> WORK ORDER
Output all entries precisely and leave out the pictures.

> Dataset entries
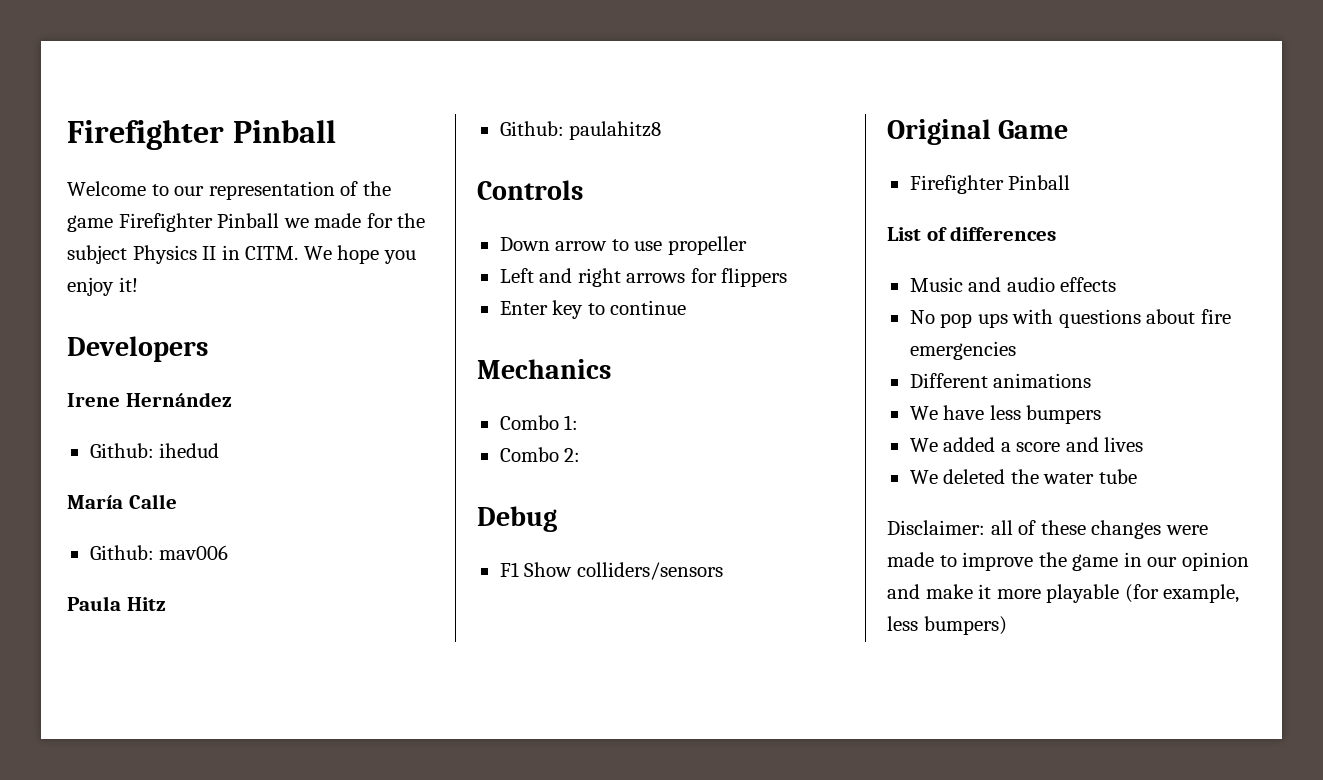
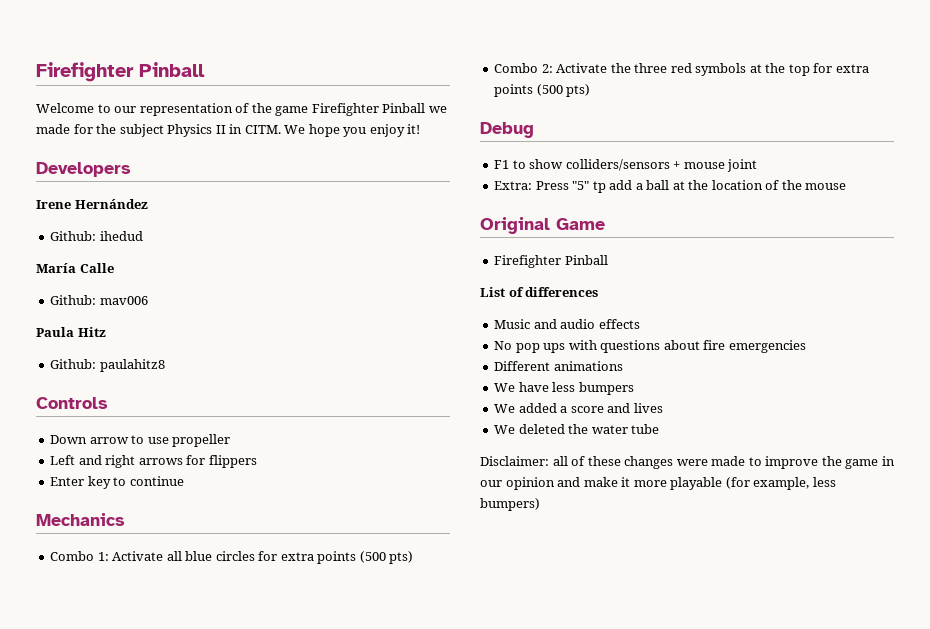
[499,447,581,462] // Combo 2: -> [112,551,414,564] [494,63,869,76] [494,84,591,97] Activate all blue circles for extra points (500 pts) // Combo 2: Activate the three red symbols at the top for extra points (500 pts)
[524,562,573,577] Show -> [512,159,564,169] to show
(723, 571) none -> [673,159,758,172] [494,180,847,193] + mouse joint // Extra: Press "5" tp add a ball at the location of the mouse

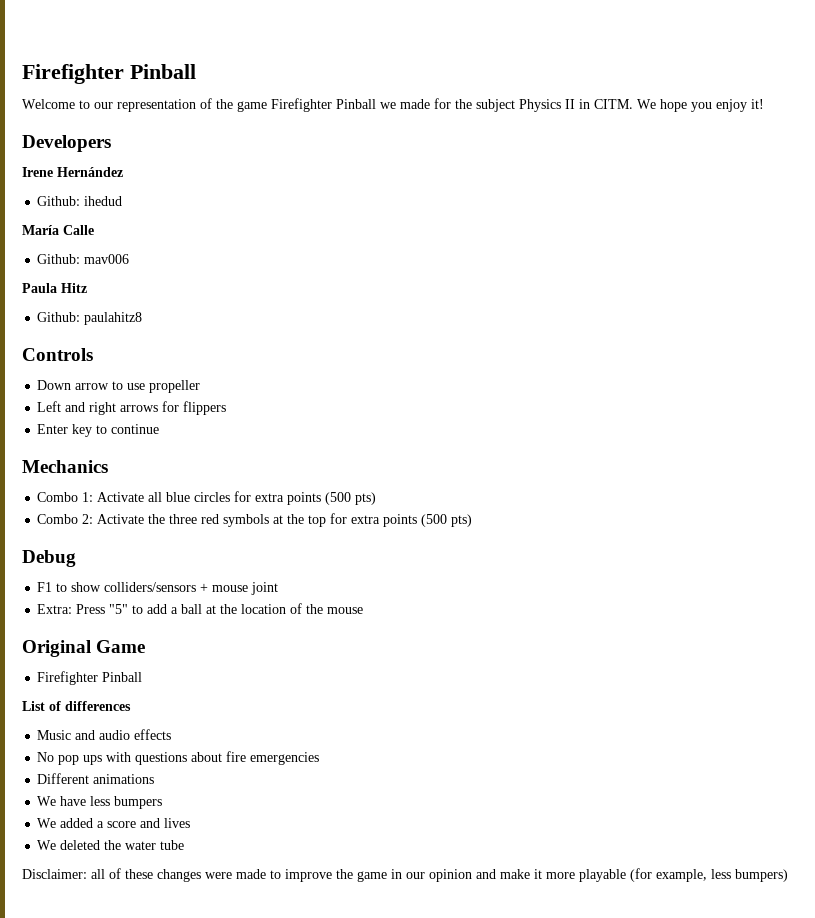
[592,181,606,193] tp -> [132,605,144,614] to

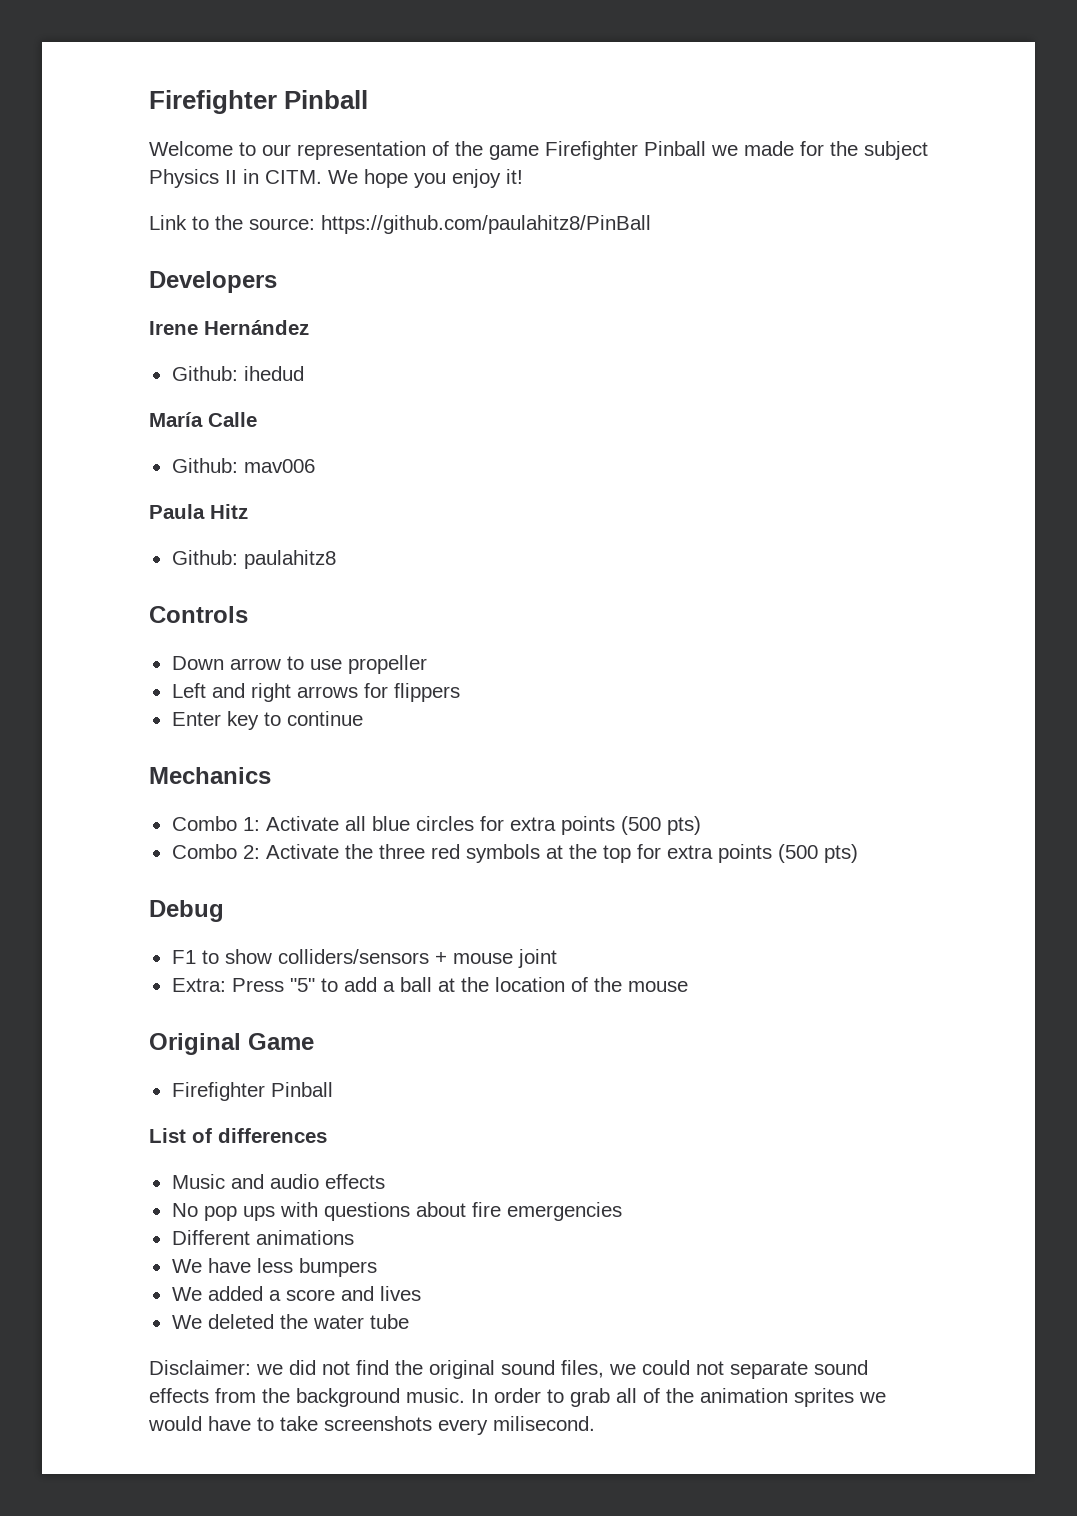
(764, 104) none -> [149,215,651,234] // Link to the source: https://github.com/paulahitz8/PinBall
[91,868,788,882] all of these changes were made to improve the game in our opinion and make it more playable (for example, less bumpers) -> [256,1360,868,1379] [149,1388,886,1407] [148,1416,595,1435] we did not find the original sound files, we could not separate sound effects from the background music. In order to grab all of the animation sprites we would have to take screenshots every milisecond.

> COMPLETED EXERCISE
[499,447,581,462] // Combo 2: -> [112,551,414,564] [494,63,869,76] [494,84,591,97] Activate all blue circles for extra points (500 pts) // Combo 2: Activate the three red symbols at the top for extra points (500 pts)
[524,562,573,577] Show -> [512,159,564,169] to show
(723, 571) none -> [673,159,758,172] [494,180,847,193] + mouse joint // Extra: Press "5" tp add a ball at the location of the mouse

[592,181,606,193] tp -> [132,605,144,614] to

(764, 104) none -> [149,215,651,234] // Link to the source: https://github.com/paulahitz8/PinBall
[91,868,788,882] all of these changes were made to improve the game in our opinion and make it more playable (for example, less bumpers) -> [256,1360,868,1379] [149,1388,886,1407] [148,1416,595,1435] we did not find the original sound files, we could not separate sound effects from the background music. In order to grab all of the animation sprites we would have to take screenshots every milisecond.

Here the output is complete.